Problem to work on: Leave the pictures out, and transcribe the material below exactly from the line with "[68,223,260,234] extended models" to the line with "[439,280,713,295] [439,301,636,316] analysis", both lines included.

Provided information:
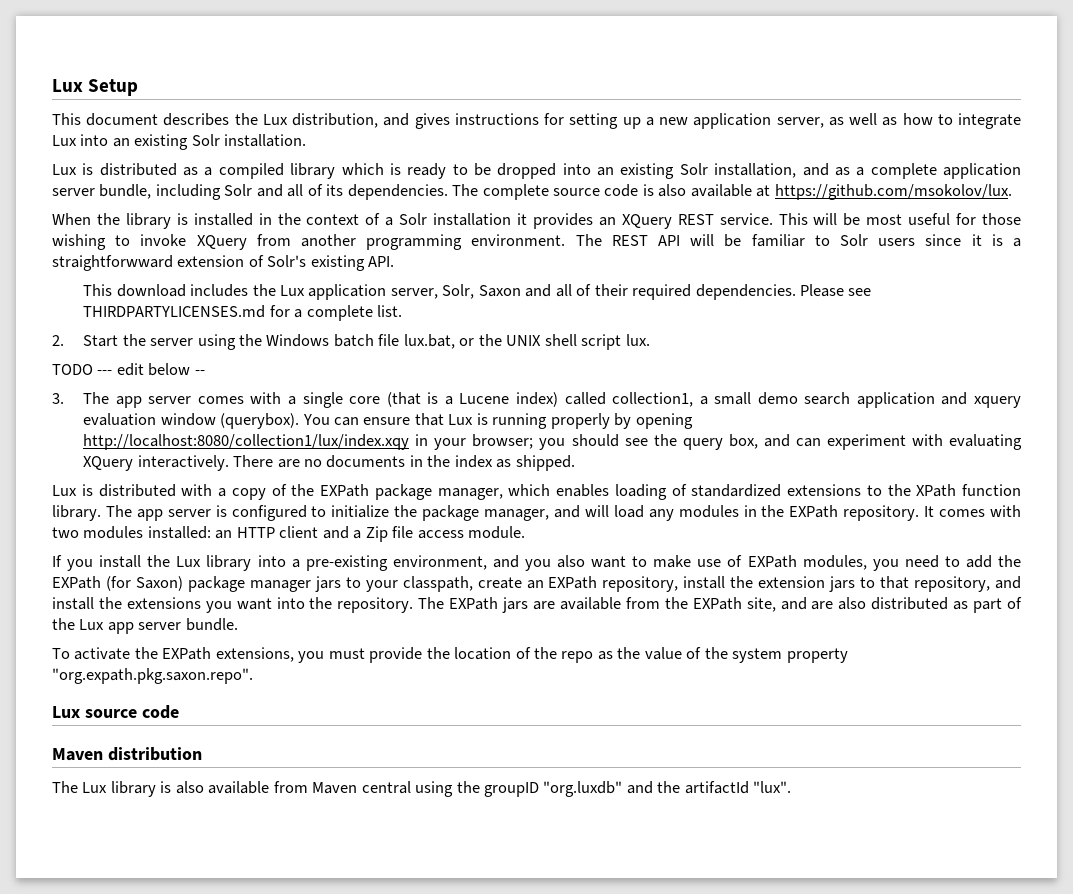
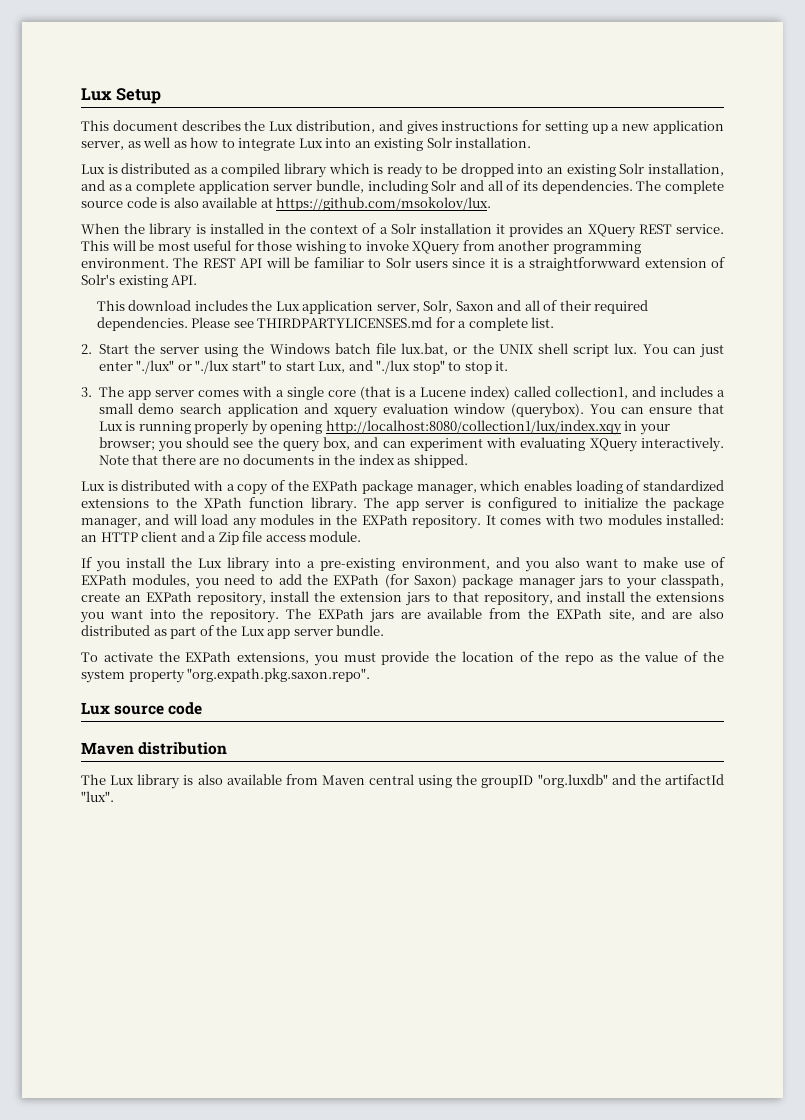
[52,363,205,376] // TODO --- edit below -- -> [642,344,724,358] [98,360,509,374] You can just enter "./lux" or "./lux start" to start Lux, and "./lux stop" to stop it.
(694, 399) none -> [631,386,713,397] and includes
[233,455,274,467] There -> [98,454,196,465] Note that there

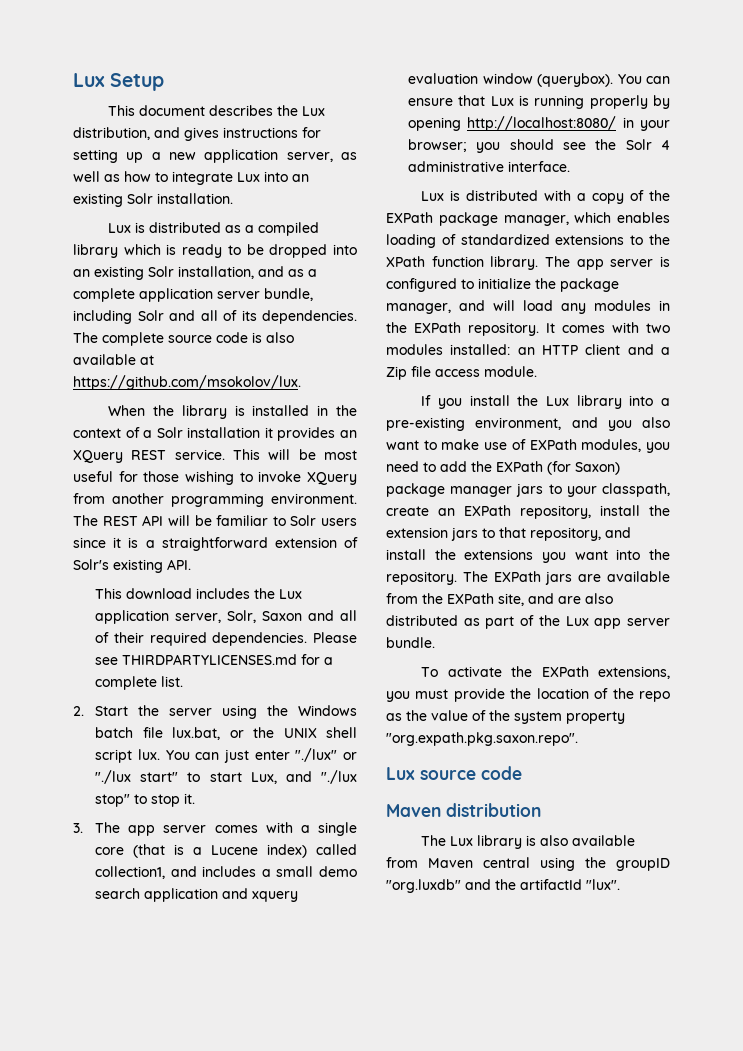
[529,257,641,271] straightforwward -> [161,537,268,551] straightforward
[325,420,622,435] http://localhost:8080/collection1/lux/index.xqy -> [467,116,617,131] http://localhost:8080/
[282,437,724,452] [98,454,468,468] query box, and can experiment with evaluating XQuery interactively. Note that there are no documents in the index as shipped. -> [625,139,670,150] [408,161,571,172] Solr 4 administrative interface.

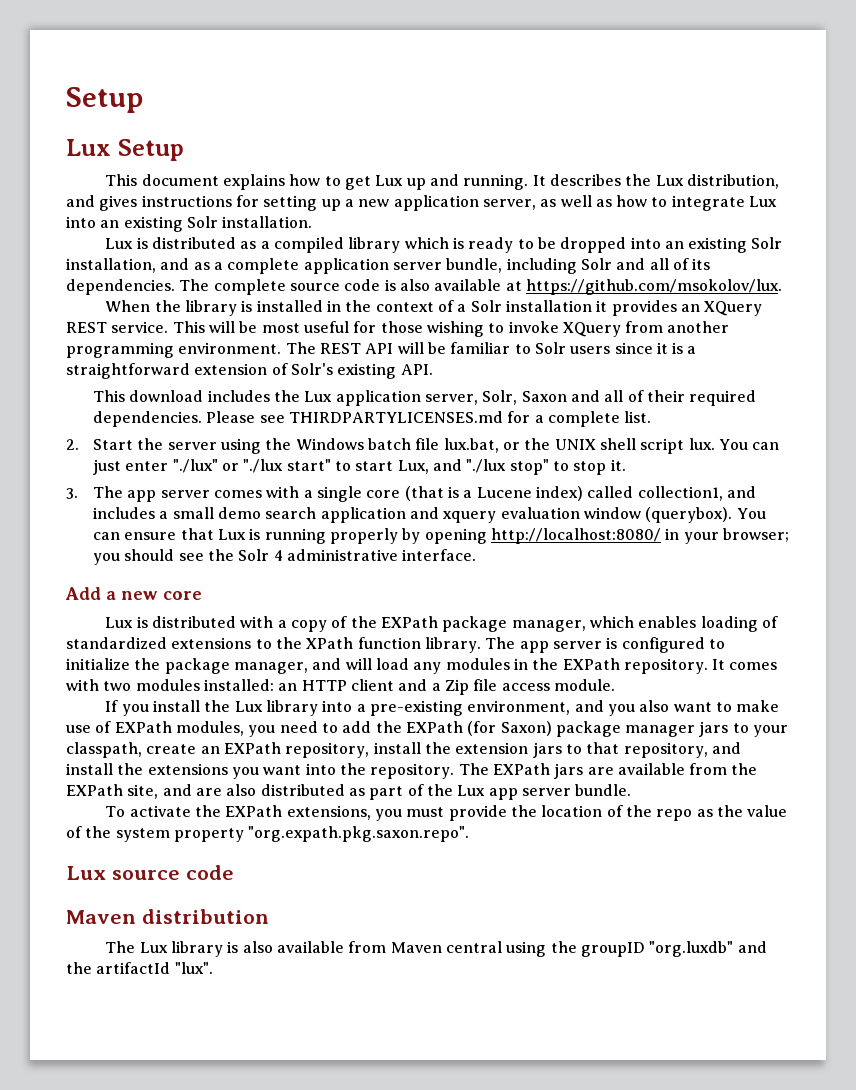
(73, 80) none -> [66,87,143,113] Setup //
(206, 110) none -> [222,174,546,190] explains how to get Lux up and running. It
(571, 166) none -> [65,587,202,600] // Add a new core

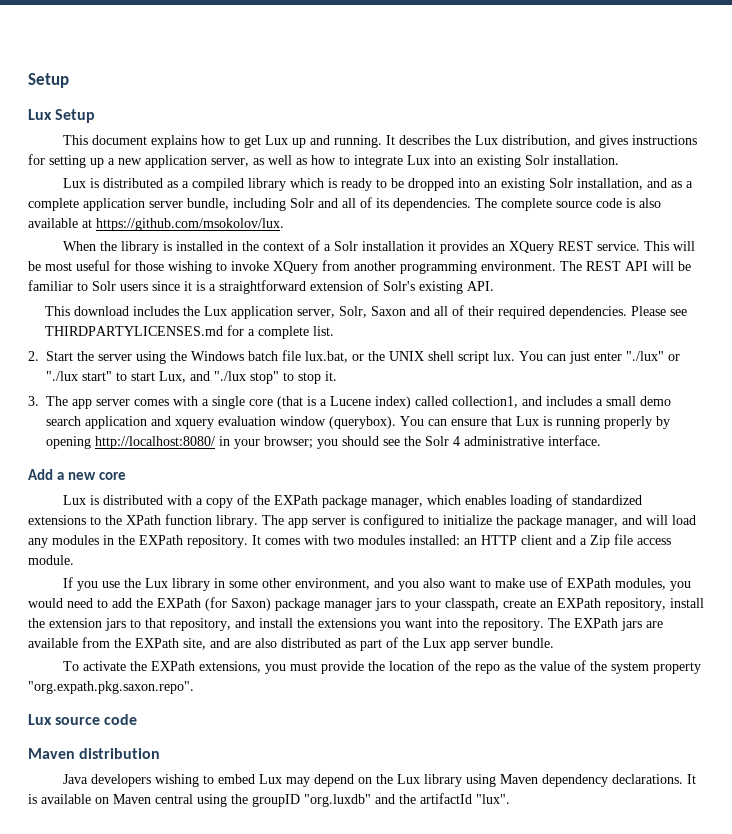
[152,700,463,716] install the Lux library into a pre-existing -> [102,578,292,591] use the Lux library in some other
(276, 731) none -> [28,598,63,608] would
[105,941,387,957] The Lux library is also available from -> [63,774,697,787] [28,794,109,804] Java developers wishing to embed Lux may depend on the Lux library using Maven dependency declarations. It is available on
...
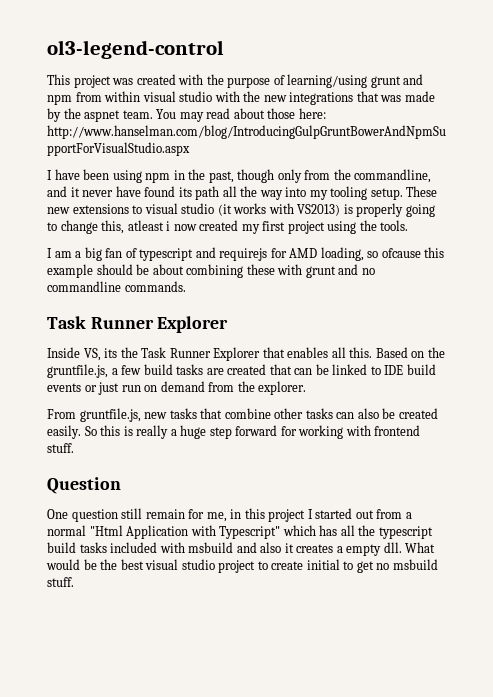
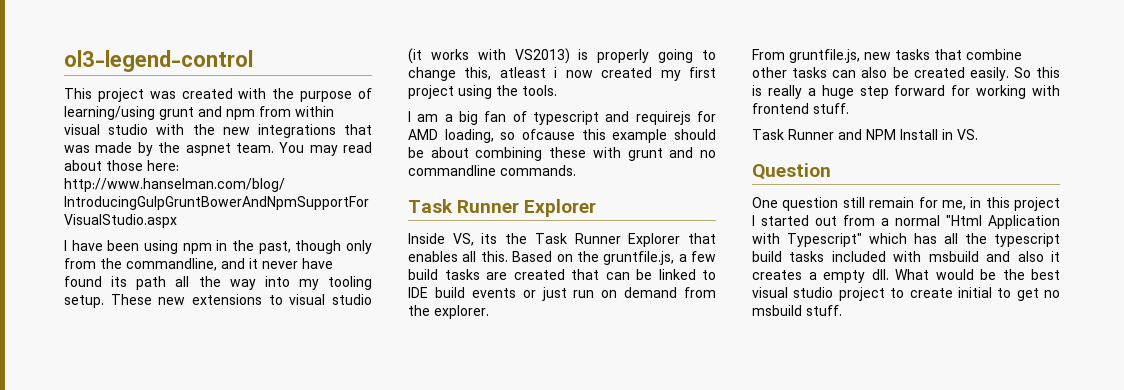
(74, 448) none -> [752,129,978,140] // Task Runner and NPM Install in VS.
* * *
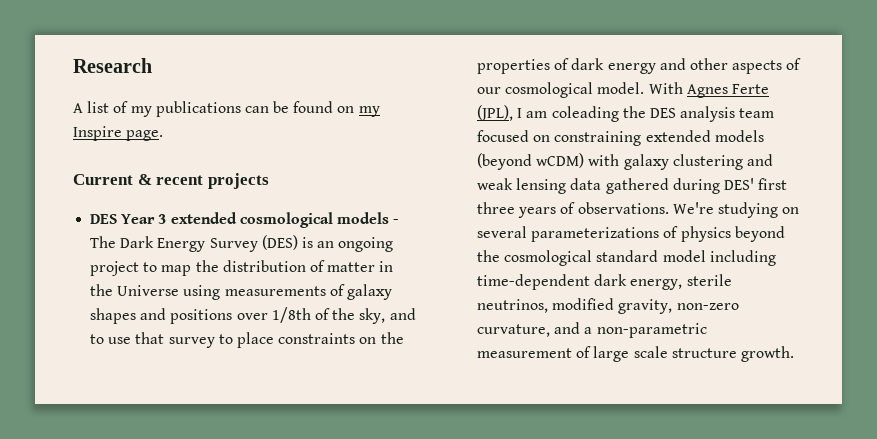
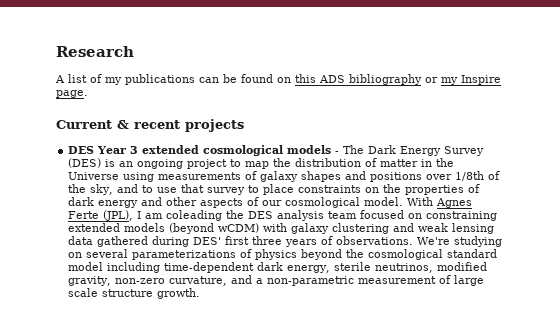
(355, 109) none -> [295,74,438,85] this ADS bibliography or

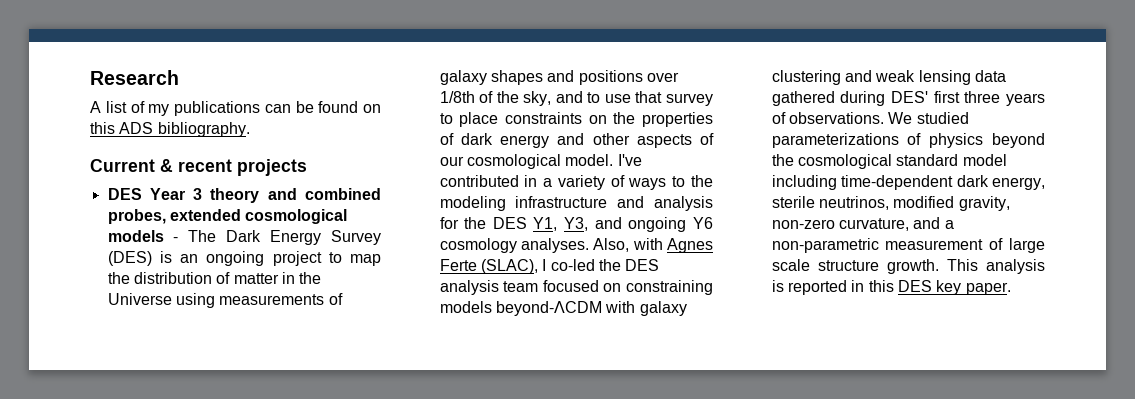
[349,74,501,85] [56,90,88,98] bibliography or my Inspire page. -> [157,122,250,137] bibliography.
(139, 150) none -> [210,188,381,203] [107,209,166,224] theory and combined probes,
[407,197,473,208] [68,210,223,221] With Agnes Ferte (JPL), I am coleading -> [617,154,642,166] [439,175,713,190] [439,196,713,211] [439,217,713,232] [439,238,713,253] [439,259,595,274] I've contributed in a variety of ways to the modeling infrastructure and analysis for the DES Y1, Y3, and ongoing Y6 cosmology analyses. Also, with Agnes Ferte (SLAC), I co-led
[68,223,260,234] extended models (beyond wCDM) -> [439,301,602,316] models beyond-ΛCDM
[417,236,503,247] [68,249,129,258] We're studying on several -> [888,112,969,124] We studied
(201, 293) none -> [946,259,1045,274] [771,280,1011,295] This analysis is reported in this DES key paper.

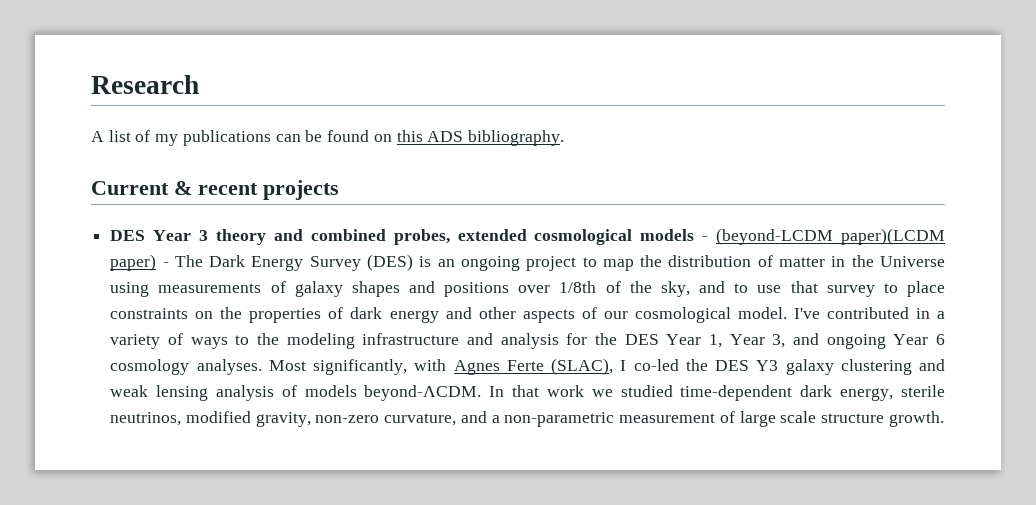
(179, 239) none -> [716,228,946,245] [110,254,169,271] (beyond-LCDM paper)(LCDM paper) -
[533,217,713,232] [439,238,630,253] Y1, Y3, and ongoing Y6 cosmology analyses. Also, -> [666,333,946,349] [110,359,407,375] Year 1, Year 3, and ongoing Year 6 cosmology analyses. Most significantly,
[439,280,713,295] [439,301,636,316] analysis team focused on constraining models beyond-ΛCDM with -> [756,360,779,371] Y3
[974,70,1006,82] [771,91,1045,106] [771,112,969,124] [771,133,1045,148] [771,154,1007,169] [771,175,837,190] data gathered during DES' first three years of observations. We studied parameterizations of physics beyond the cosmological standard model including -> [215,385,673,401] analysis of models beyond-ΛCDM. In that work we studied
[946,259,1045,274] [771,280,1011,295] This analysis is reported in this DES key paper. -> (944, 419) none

The completed task:
[68,223,260,234] extended models (beyond wCDM) -> [439,301,602,316] models beyond-ΛCDM
[417,236,503,247] [68,249,129,258] We're studying on several -> [888,112,969,124] We studied
(201, 293) none -> [946,259,1045,274] [771,280,1011,295] This analysis is reported in this DES key paper.

(179, 239) none -> [716,228,946,245] [110,254,169,271] (beyond-LCDM paper)(LCDM paper) -
[533,217,713,232] [439,238,630,253] Y1, Y3, and ongoing Y6 cosmology analyses. Also, -> [666,333,946,349] [110,359,407,375] Year 1, Year 3, and ongoing Year 6 cosmology analyses. Most significantly,
[439,280,713,295] [439,301,636,316] analysis team focused on constraining models beyond-ΛCDM with -> [756,360,779,371] Y3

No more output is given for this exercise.